D- LES INTERROGATIONS INDUITES PAR CERTAINS TRAITEMENTS

Le chercheur raisonne d'abord en micro-éthique, au cas par cas, et le juriste doit raisonner sur un système de valeurs, un encadrement, qui doit respecter l'égalité d'accès aux nouvelles technologies. Jean-Didier Vincent 131 ( * ) , a rappelé les problèmes posés par le traitement par électrochocs : « En mai 1968 on condamnait violemment les psychiatres qui le pratiquaient alors que c'est la seule façon de calmer les souffrances immenses de certains patients déprimés et suicidaires. A l'époque, on ignorait la façon dont cela agissait, quelques hypothèses étaient avancées. Aujourd'hui, on commence à savoir à quel niveau de transduction, quels enzymes et quels gènes sont sollicités. La neurogénèse du cerveau offre aussi une explication... Ces lacunes dans la connaissance ont de bons côtés : tant qu'on ne trouve pas grand-chose, on ne risque rien, hormis quelques dérives momentanées. Mais il est probable que la science arrivera à un stade que nous ne pouvons pas concevoir actuellement et où l'on disposera de moyens d'intervention sur le cerveau dont nous ne pouvons avoir idée. C'est alors qu'il faudra faire très attention . »

C'est là encore reposer la question de la frontière entre actions de rétablissement et améliorations des fonctions. C'est aussi poser la question de la modification des comportements. C'est également s'interroger sur la valeur du consentement éclairé dans des cas limites. Didier Sicard 132 ( * ) a évoqué le consentement éclairé en psychiatrie : « Il est le concept le plus difficile qui soit... La guérison d'un symptôme par une neurostimulation est source d'un bénéfice considérable pour un grand nombre de personnes mais peut créer des états dépressifs chez d'autres... Il faut se méfier d'une sorte de réparation générale de tous les symptômes qui seraient toujours suivis d'un réel soulagement. Si, pour les troubles moteurs, on peut imaginer qu'on est dans la bienfaisance, quand on approche de la psychiatrie, cela s'avère plus compliqué. »

Dans le domaine de la stimulation cérébrale profonde qui a permis des progrès considérables dans le traitement de certaines pathologies, au premier rang desquelles la maladie de Parkinson, Bernard Bioulac 133 ( * ) , reconnaît que des questions éthiques essentielles méritent d'être posées : « Par la stimulation, nous savons que nous interagissons sur la dynamique du réseau, mais nous ignorons ce qui se passe exactement. Il faut approfondir les connaissances par la recherche fondamentale avec des modèles et des préparations simplifiées pour arriver à une meilleure compréhension de l'écoulement du courant électrique dans les réseaux du système nerveux. Le courant est vraisemblablement distribué parallèlement dans l'ensemble du système nerveux, agissant de façon prévalente sur un réseau particulier mais également ailleurs. Cette question me préoccupe beaucoup, car elle a obligatoirement des interférences éthiques et bioéthiques. Il est important de comprendre ce que l'on fait lorsque l'on accomplit des progrès dans le traitement de l'humain. Comment ces éléments expliquent-ils les progrès ? »
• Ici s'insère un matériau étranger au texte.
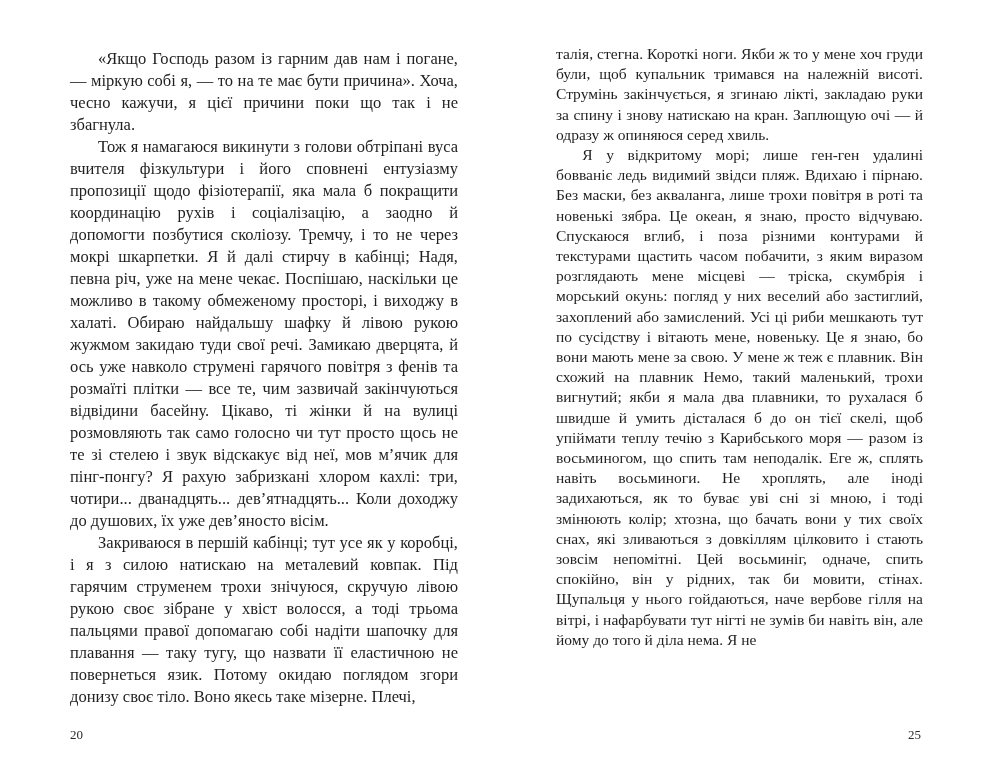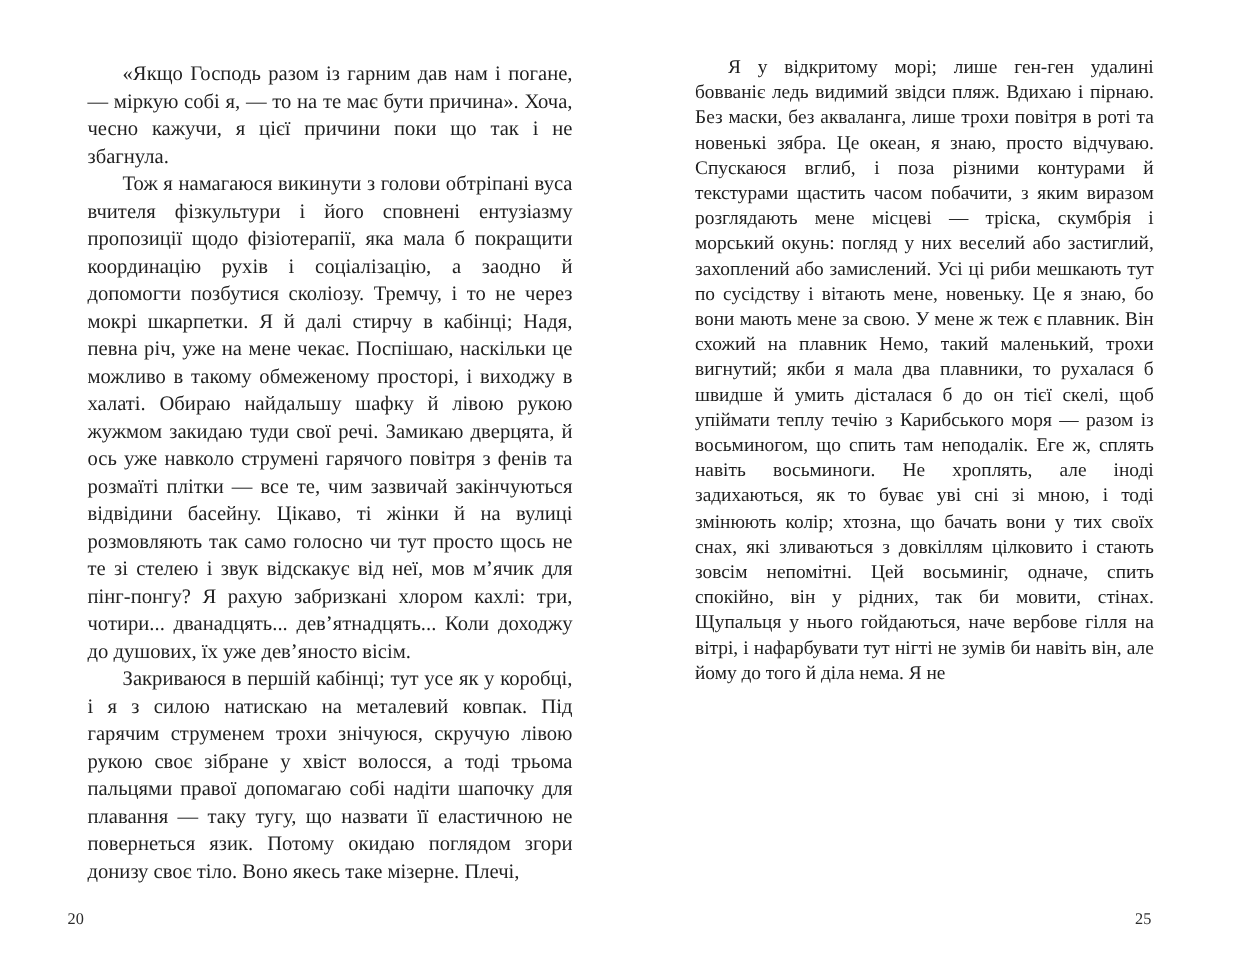--- a/index.html
+++ b/index.html
@@ -62,6 +62,7 @@
   </div>
 
   <div class="page-text right-col">
+    <p class="no-indent">талія, стегна. Короткі ноги. Якби ж то у мене хоч груди були, щоб купальник тримався на належній висоті. Струмінь закінчується, я згинаю лікті, закладаю руки за спину і знову натискаю на кран. Заплющую очі — й одразу ж опиняюся серед хвиль.</p>
     <p>Я у відкритому морі; лише ген-ген удалині бовваніє ледь видимий звідси пляж. Вдихаю і пірнаю. Без маски, без акваланга, лише трохи повітря в роті та новенькі зябра. Це океан, я знаю, просто відчуваю. Спускаюся вглиб, і поза різними контурами й текстурами щастить часом побачити, з яким виразом розглядають мене місцеві — тріска, скумбрія і морський окунь: погляд у них веселий або застиглий, захоплений або замислений. Усі ці риби мешкають тут по сусідству і вітають мене, новеньку. Це я знаю, бо вони мають мене за свою. У мене ж теж є плавник. Він схожий на плавник Немо, такий маленький, трохи вигнутий; якби я мала два плавники, то рухалася б швидше й умить дісталася б до он тієї скелі, щоб упіймати теплу течію з Карибського моря — разом із восьминогом, що спить там неподалік. Еге ж, сплять навіть восьминоги. Не хроплять, але іноді задихаються, як то буває уві сні зі мною, і тоді змінюють колір; хтозна, що бачать вони у тих своїх снах, які зливаються з довкіллям цілковито і стають зовсім непомітні. Цей восьминіг, одначе, спить спокійно, він у рідних, так би мовити, стінах. Щупальця у нього гойдаються, наче вербове гілля на вітрі, і нафарбувати тут нігті не зумів би навіть він, але йому до того й діла нема. Я не</p>
   </div>
 

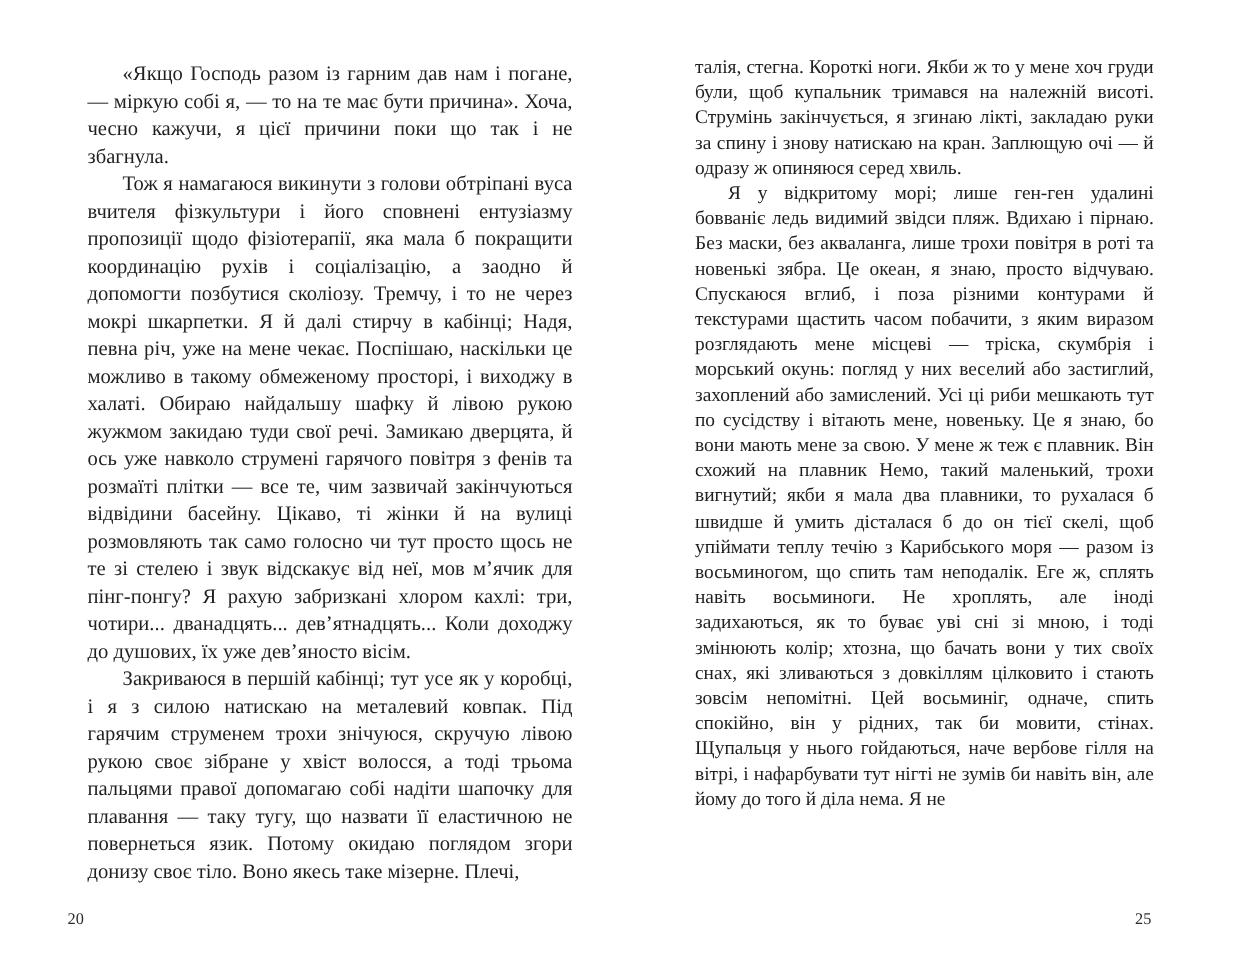--- a/index.html
+++ b/index.html
@@ -47,7 +47,7 @@
     font-size: 13px;
     color: #2b2b2b;
   }
-  .pn-left { left: 54px; }
+  .pn-left { left: 70px; }
   .pn-right { left: 908px; }
 </style>
 </head>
1- L'avis du Groupe européen d'éthique

Dans son avis n° 20 portant sur les implants et tout particulièrement les neuroprothèses, le Groupe européen d'éthique (GEE) soulignait également des risques d'atteinte à la dignité humaine, évidents pour des dispositifs implantés à but professionnel ou d'amélioration de la performance (militaires par exemple), mais également pour les dispositifs à buts médicaux (implants cochléaires chez les enfants sourds).

Le GEE propose d'interdire les implants cérébraux qui pourraient être utilisés « comme fondement d'un cyber-racisme » ; pour modifier l'identité, la mémoire, la perception de soi et la perception d'autrui, pour améliorer la capacité fonctionnelle à des fins de domination et pour exercer une coercition sur les personnes qui n'en sont pas dotées.


* 131 Professeur à l'Université Paris-sud Orsay, directeur de l'Institut Alfred Fessard, membre de l'Académie des Sciences et de l'Académie nationale de Médecine (Audition publique du 26 mars 2008) .

* 132 Professeur de médecine, président honoraire du CCNE (Audition publique du 26 mars 2008).

* 133 Co-directeur de l'Institut thématique multi-organismes (neurosciences, sciences cognitives, neurologie et psychiatrie) de l'Alliance nationale pour les sciences de la vie et de la santé (AVIESAN) - (audition publique du 29 juin 2011).